I love my job. Despite the ups and downs and incredible pain I've felt and soul searching I do on a regular basis as a result, I love the people I work with. Yes, the staff. But as much and more the patients and their families. I've been asked so many times about how can I do what I do, and while some may ask me with some sense of admiration-- I do think some people see me as less compassionate/ sympathetic than the bulk of humanity to tolerate seeing some of the things I've seen. Perhaps it's true, but the soul searching bit mentioned above isn't just a figure of speech. It's not like I go unaffected. And there is too much to be said of the millions of thoughts and the scarce conclusions I've reached in the last 6 years to go into during this quick blog post.
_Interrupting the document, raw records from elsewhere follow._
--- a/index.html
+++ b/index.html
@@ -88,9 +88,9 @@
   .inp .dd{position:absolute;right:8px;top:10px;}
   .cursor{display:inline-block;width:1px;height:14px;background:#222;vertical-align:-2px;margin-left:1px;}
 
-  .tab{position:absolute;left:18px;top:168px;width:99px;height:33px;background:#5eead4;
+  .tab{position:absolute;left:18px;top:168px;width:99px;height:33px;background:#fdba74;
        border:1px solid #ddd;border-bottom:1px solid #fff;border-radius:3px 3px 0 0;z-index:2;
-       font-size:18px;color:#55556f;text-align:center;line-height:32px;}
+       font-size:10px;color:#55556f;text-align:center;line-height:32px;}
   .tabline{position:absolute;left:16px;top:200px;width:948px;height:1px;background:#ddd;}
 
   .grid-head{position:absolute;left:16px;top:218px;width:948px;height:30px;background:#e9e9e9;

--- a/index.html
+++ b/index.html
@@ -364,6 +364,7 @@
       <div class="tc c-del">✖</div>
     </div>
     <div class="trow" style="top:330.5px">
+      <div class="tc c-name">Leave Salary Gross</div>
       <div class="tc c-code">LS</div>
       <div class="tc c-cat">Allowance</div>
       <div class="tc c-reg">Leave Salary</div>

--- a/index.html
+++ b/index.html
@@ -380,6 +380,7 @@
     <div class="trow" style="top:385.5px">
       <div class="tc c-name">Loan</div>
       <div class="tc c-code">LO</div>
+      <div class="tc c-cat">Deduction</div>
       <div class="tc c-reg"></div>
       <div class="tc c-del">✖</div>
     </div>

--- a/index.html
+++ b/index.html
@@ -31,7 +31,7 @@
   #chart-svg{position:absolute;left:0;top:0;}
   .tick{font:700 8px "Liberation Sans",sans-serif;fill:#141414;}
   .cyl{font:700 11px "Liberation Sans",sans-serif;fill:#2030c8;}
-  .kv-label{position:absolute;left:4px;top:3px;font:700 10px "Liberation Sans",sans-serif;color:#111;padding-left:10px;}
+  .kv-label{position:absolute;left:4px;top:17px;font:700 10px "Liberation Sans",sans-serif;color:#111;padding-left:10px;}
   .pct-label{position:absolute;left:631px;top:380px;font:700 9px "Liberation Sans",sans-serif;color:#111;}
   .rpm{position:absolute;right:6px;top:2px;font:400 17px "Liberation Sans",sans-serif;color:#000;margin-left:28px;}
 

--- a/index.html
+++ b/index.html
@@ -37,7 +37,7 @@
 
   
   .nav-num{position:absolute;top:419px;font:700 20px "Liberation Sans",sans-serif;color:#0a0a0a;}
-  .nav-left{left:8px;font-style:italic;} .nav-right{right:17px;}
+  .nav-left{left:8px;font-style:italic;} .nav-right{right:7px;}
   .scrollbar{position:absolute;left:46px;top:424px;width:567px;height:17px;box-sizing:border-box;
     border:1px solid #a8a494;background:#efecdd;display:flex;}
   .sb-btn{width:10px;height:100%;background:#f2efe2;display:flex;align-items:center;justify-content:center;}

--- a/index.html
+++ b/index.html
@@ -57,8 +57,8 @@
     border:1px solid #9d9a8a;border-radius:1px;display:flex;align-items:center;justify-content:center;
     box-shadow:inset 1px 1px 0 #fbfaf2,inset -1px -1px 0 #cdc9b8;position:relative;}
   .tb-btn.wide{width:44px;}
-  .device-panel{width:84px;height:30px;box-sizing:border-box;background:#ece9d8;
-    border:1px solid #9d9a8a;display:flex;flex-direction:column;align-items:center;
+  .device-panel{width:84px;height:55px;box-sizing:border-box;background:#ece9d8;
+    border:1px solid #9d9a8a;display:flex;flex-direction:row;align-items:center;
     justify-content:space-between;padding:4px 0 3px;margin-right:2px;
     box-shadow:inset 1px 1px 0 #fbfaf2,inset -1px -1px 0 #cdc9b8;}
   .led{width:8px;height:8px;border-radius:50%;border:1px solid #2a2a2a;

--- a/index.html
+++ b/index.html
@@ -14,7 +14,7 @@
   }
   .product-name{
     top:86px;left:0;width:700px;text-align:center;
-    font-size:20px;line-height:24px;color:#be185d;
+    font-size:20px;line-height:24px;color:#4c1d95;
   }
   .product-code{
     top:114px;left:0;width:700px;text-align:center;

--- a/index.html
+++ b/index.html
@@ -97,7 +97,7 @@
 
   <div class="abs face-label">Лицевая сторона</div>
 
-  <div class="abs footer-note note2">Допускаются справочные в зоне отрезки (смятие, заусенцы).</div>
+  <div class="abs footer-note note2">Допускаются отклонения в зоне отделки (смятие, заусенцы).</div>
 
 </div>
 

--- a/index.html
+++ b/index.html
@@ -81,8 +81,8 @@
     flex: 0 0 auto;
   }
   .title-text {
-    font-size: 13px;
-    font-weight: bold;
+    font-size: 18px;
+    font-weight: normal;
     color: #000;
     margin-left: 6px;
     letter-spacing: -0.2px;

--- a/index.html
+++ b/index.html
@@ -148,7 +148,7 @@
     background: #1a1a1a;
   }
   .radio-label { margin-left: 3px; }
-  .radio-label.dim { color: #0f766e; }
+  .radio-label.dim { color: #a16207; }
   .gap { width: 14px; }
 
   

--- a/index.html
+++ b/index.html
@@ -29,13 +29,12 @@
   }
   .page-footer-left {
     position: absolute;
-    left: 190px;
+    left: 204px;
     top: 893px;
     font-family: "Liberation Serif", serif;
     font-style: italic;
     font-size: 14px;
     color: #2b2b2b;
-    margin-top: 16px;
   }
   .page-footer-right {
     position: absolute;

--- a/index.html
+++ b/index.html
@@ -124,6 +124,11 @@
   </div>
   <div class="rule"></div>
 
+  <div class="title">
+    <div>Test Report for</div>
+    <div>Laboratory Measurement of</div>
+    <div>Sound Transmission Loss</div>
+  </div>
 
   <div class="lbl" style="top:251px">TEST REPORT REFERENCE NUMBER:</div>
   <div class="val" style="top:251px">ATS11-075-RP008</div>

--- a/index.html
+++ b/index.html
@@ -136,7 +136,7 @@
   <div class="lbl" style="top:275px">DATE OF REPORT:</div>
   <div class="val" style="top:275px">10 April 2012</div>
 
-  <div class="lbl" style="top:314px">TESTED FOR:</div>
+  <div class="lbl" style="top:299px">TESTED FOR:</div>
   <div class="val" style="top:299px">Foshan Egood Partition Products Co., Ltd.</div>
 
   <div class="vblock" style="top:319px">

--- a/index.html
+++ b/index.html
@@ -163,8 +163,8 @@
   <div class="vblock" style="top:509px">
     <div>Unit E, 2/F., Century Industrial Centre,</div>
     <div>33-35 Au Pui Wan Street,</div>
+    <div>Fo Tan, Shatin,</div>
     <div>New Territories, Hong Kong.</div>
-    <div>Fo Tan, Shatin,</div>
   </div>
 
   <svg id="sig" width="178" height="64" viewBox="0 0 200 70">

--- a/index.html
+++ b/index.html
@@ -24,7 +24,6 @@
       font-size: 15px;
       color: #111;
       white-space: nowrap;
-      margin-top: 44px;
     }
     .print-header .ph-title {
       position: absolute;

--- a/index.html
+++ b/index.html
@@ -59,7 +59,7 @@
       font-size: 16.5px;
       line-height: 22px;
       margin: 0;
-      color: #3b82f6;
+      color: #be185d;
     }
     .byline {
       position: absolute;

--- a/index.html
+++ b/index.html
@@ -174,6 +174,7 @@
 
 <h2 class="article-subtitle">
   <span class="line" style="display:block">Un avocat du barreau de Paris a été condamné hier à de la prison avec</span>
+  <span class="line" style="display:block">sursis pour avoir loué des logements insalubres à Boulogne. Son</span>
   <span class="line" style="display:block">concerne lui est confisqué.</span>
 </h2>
Nevertheless, Chris Rumble at Seattle Children's Hospital captured something for me that is absolutely inspiring. It was so familiar, every clip and piece of the music video made sense to me and when I watch it I feel the excitement you feel when you see places you've been that have some deeper meaning to you. Something like when I see pictures of London and Sweden, or Logan and Cache Valley. I watched this video for the first time with SB and I kept saying: "this is what I do. this is it. I've so been there." Last night, even: I was there. My body is still trying to recuperate because from 7 last night till 7 this morning, I was there. And while I know it seems jaded to some, for some reason my heart is full for having been there.
The nurse chasing the kid on the bike-thingy with the IV pole trying to keep up. That's it. The kids are so resilient, the families are so strong, and the nurses just get to be there. If there are chosen souls, I am convinced I've met a large population of them. And knowing chosen souls is a very motivating, inspiring, sacred experience. And if not how, that's why I do it.